18.1 Generic Risk of Mutual Fund Scheme Categories

Every mutual fund scheme is unique in its risk-return proposition. Therefore, the investment

objective, philosophy, strategy and portfolio of schemes need to be closely studied, before

forming any opinions.

The generic risk levels of different types of mutual fund schemes are as follows:

• Debt schemes are seen as safer than equity schemes. Debt securities at least have a

maturity date, on which the company is expected to repay the principal amount. Equities

do not offer such a comfort; recovery of moneys from equity investments is therefore

entirely exposed to market risk. Hybrid schemes, which invest in a mix of debt and

equity, are seen as more risky than pure debt schemes, but less risky than pure equity

schemes.

• Amongst debt schemes, money market / liquid schemes are least risky because they

only invest in short term debt securities. As seen previously, lower the duration of the

portfolio, lesser the fluctuation in its value (and consequently the NAV) when interest

rates in the market change.

• Gilt Funds invest only in government securities (which are the safest form of debt

investment, from a credit risk point of view). Yet, their NAV can fluctuate significantly,

depending on the portfolio maturity. This price risk in the portfolio is the reason Gilt funds

are viewed as more risky than liquid schemes.
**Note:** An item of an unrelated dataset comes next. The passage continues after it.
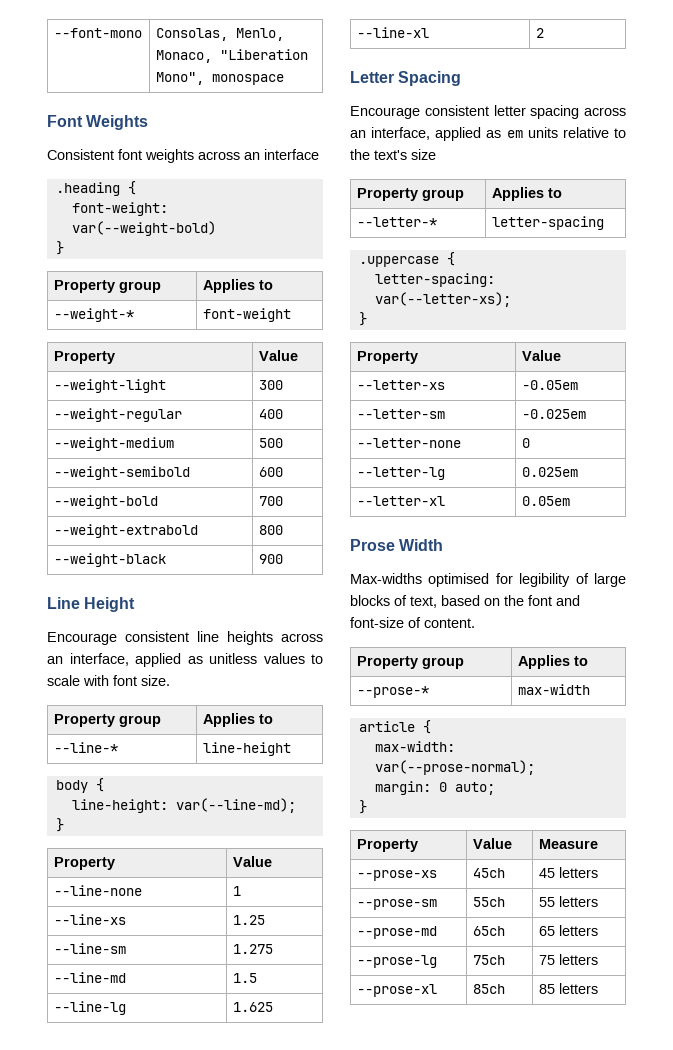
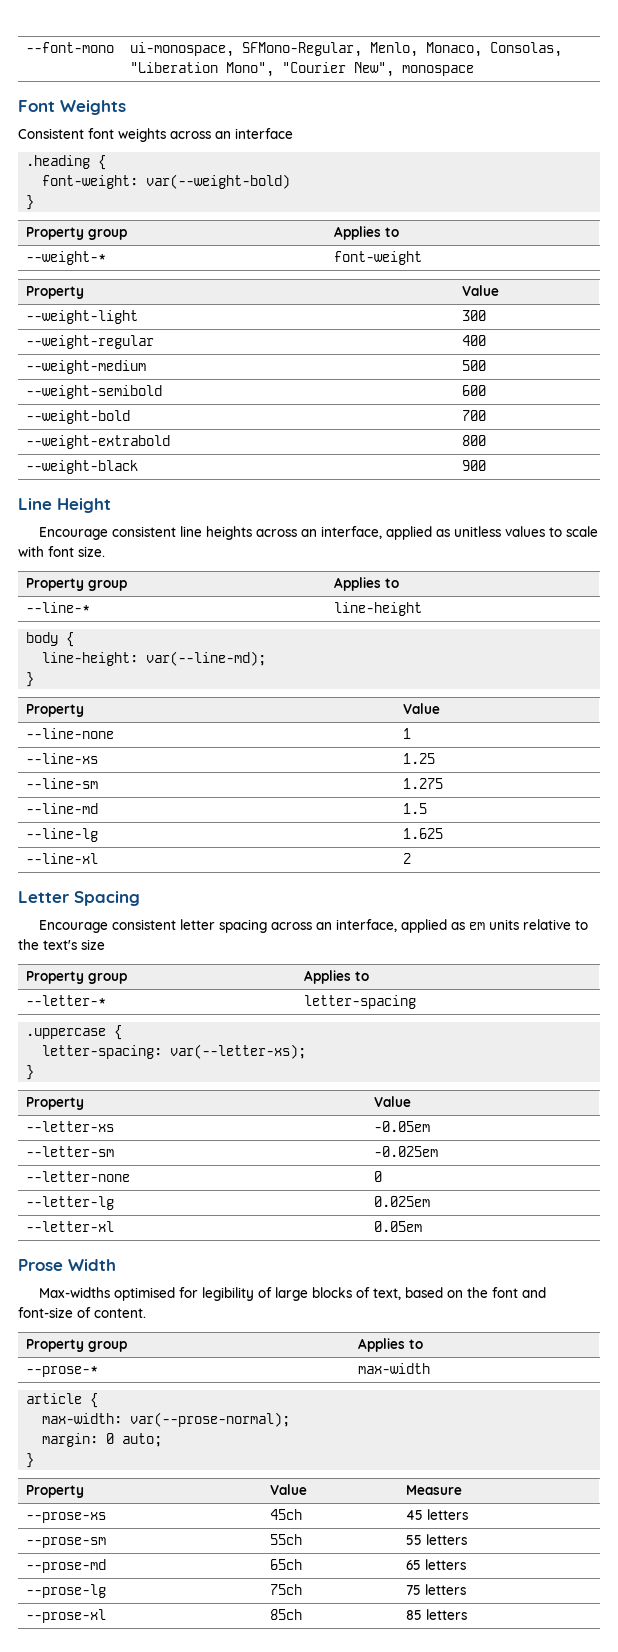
- --font-mono | Consolas, Menlo, Monaco, "Liberation Mono", monospace
+ --font-mono | ui-monospace, SFMono-Regular, Menlo, Monaco, Consolas, "Liberation Mono", "Courier New", monospace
• Exposure to non-government corporate securities (which have a credit risk) contributes

to the higher risk in diversified debt funds.

• High yield funds (also called junk bond schemes) are highest in risk among debt funds

because of their investment philosophy viz. they invest in debt securities that offer

superior yield (which is generally paid by companies of inferior credit quality). Therefore,

the portfolio of high-yield funds suffers a high degree of credit risk.

• Amongst equities, some companies have relatively stable and profitable operations. The

shares of such companies fluctuate less, yet they offer an attractive dividend yield.

They are therefore called income stocks. High weightage of such equities in the portfolio

of equity income / dividend yield funds contributes to their low risk among equity

schemes.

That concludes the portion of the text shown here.